EXERCISE MATERIAL:

+---+

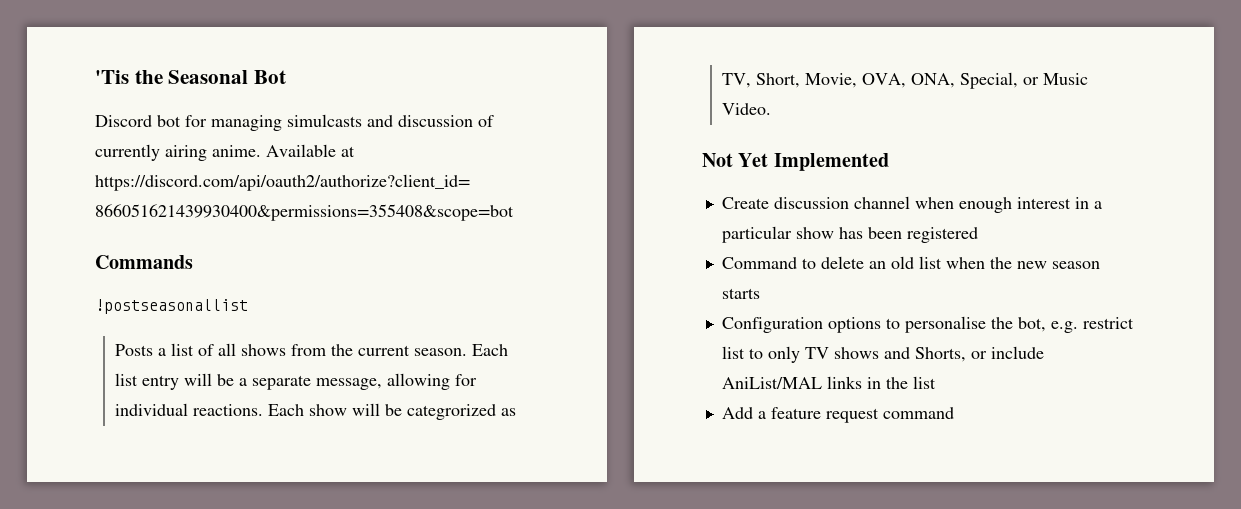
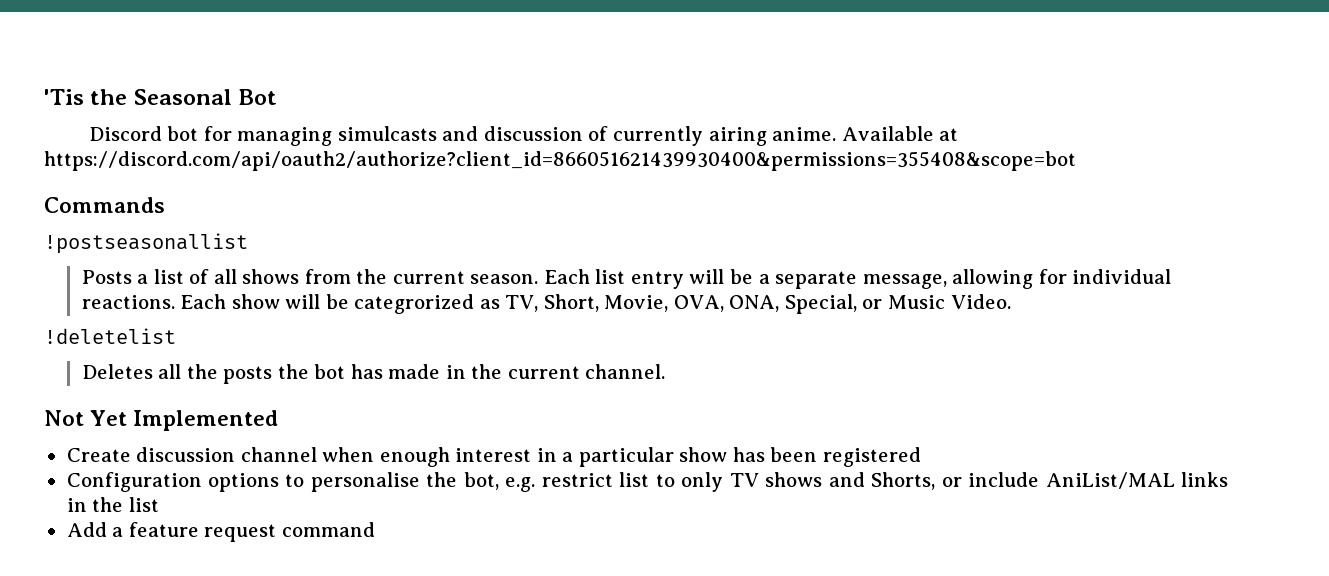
(772, 109) none -> [44,328,176,344] [81,364,666,384] // !deletelist // Deletes all the posts the bot has made in the current channel.
[721,256,1100,269] [721,288,760,299] // Command to delete an old list when the new season starts -> (921, 457) none

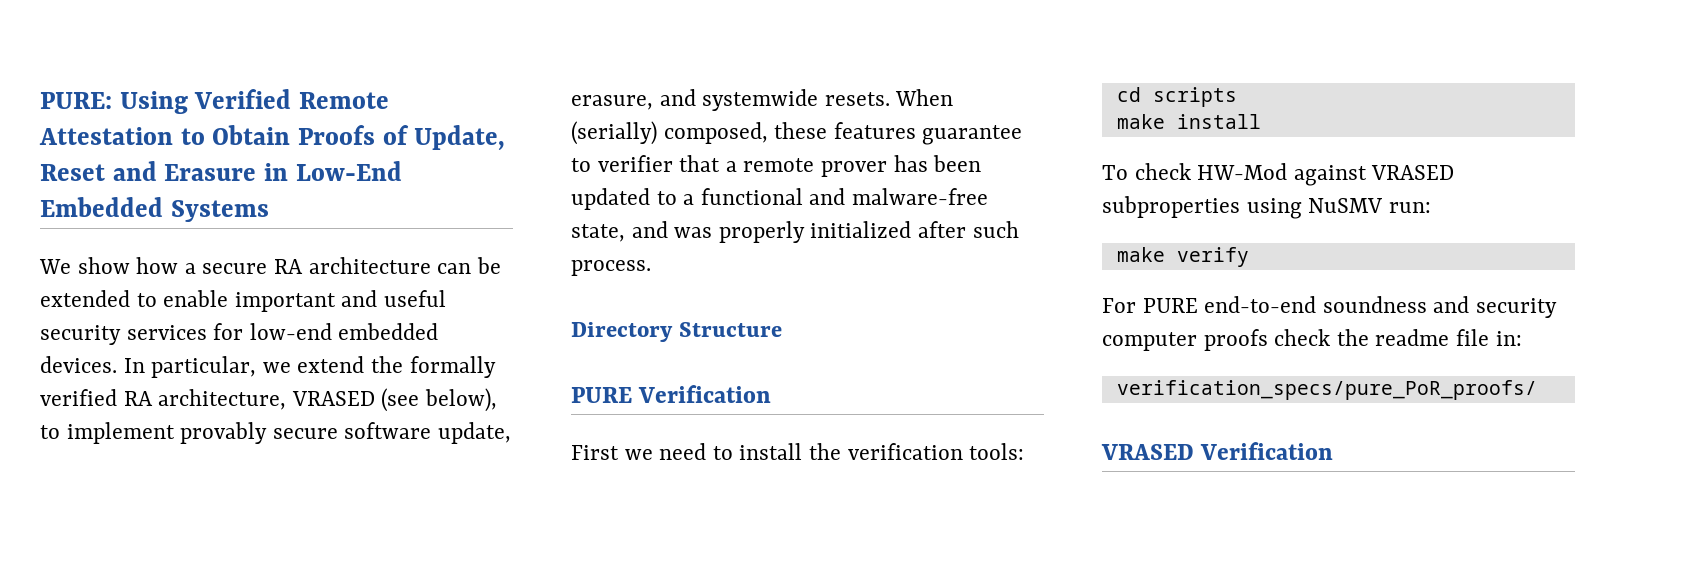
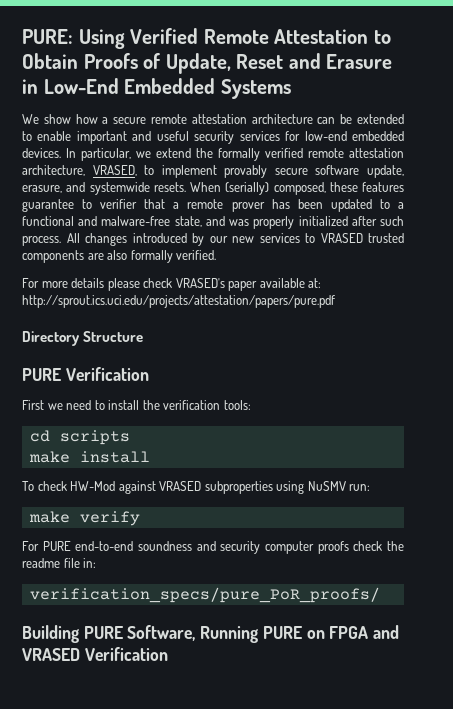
[274,259,304,274] RA -> [151,114,247,124] remote attestation
[123,388,498,412] RA architecture, VRASED (see below), -> [308,148,404,158] [22,165,137,176] remote attestation architecture, VRASED,
(651, 268) none -> [66,233,404,246] [22,250,217,263] [22,278,322,291] [22,295,335,308] All changes introduced by our new services to VRASED trusted components are also formally verified. // For more details please check VRASED's paper available at: http://sprout.ics.uci.edu/projects/attestation/papers/pure.pdf
(1537, 390) none -> [22,625,400,643] Building PURE Software, Running PURE on FPGA and

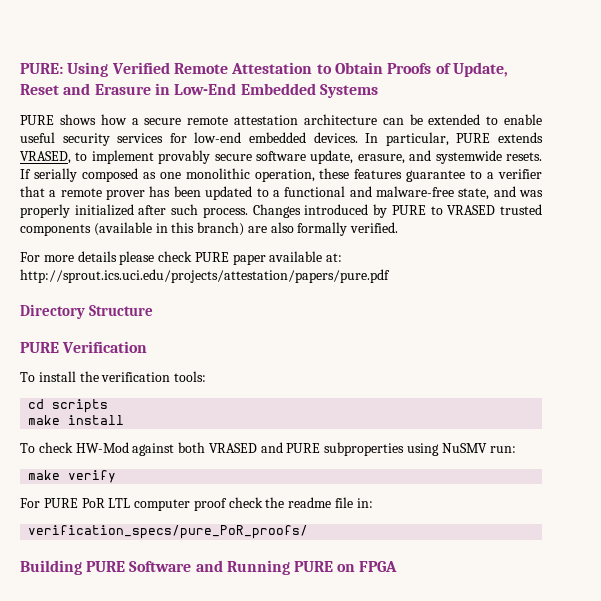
[22,114,71,124] We show -> [20,114,96,125] PURE shows
[76,131,152,144] important and -> (542, 119) none
[136,148,404,161] [22,165,85,176] we extend the formally verified remote attestation architecture, -> [456,132,544,143] PURE extends
[190,182,326,195] When (serially) composed, -> [20,168,315,182] If serially composed as one monolithic operation,
(93, 204) none -> [487,172,495,179] a
[66,233,404,246] [22,250,84,263] All changes introduced by our new services to VRASED trusted components -> [252,204,543,218] [20,222,245,236] Changes introduced by PURE to VRASED trusted components (available in this branch)
[175,278,225,288] VRASED's -> [194,252,229,262] PURE
[22,400,105,410] First we need to -> [20,372,35,382] To
[159,481,202,491] VRASED -> [178,442,321,453] both VRASED and PURE
[75,541,349,554] end-to-end soundness and security computer proofs -> [81,498,227,511] PoR LTL computer proof
[127,625,196,641] Software, -> [129,560,223,572] Software and
[373,625,400,639] [22,647,168,661] and VRASED Verification -> (398, 566) none

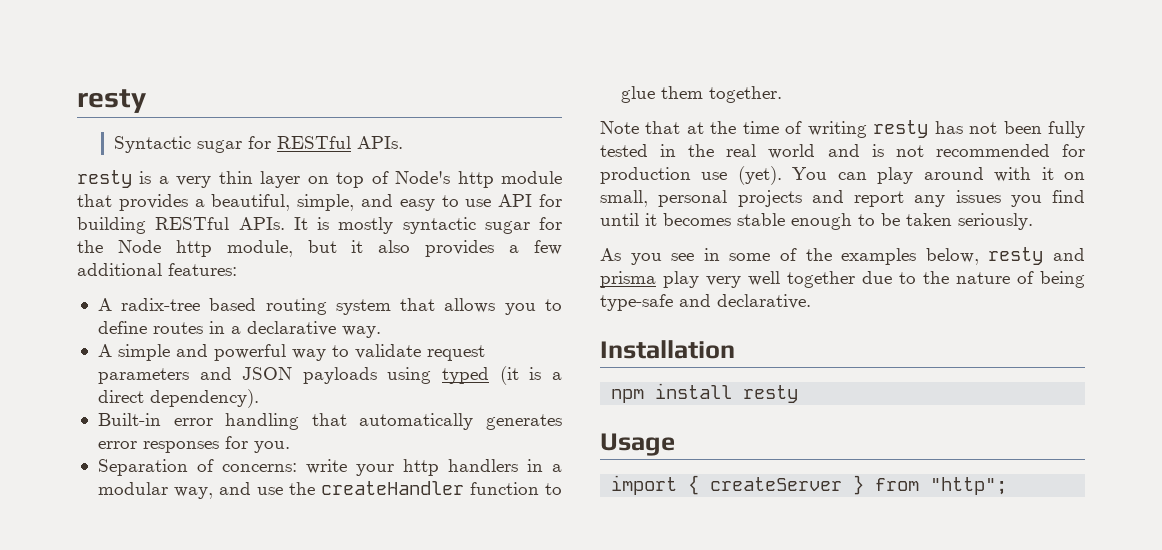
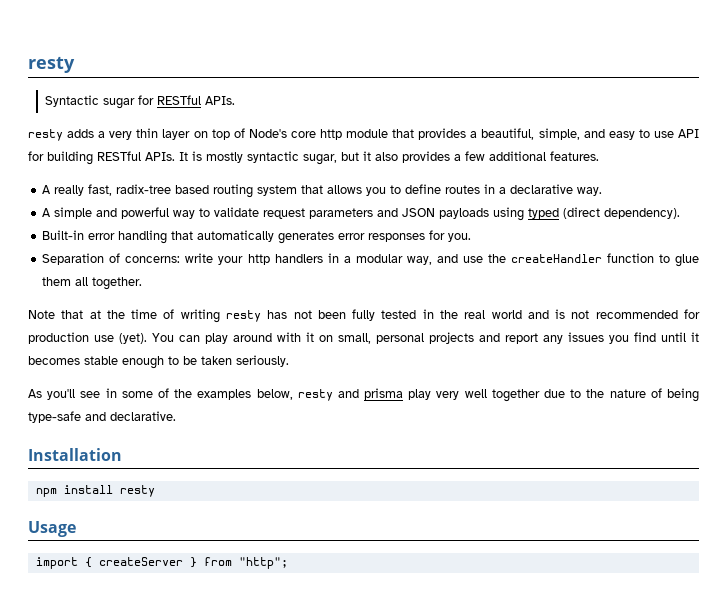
[139,171,152,184] is -> [67,129,95,138] adds
(451, 177) none -> [290,131,316,138] core
[484,217,562,234] [77,240,293,257] sugar for the Node http module, -> [303,154,337,165] sugar,
[168,263,237,276] [97,298,112,311] features: // A -> [550,151,599,161] [42,184,113,196] features. // A really fast,
[499,366,562,385] [97,390,144,403] (it is a direct -> [563,207,601,219] (direct
(703, 92) none -> [75,277,89,286] all
[630,253,662,265] you -> [47,389,76,400] you'll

+---+

TASK:
Write out nothing but the lines from the start of the data through the line with "[274,259,304,274] RA ->". Leave out the pictures.

OUTPUT OF THE EXERCISE:
(772, 109) none -> [44,328,176,344] [81,364,666,384] // !deletelist // Deletes all the posts the bot has made in the current channel.
[721,256,1100,269] [721,288,760,299] // Command to delete an old list when the new season starts -> (921, 457) none

[274,259,304,274] RA -> [151,114,247,124] remote attestation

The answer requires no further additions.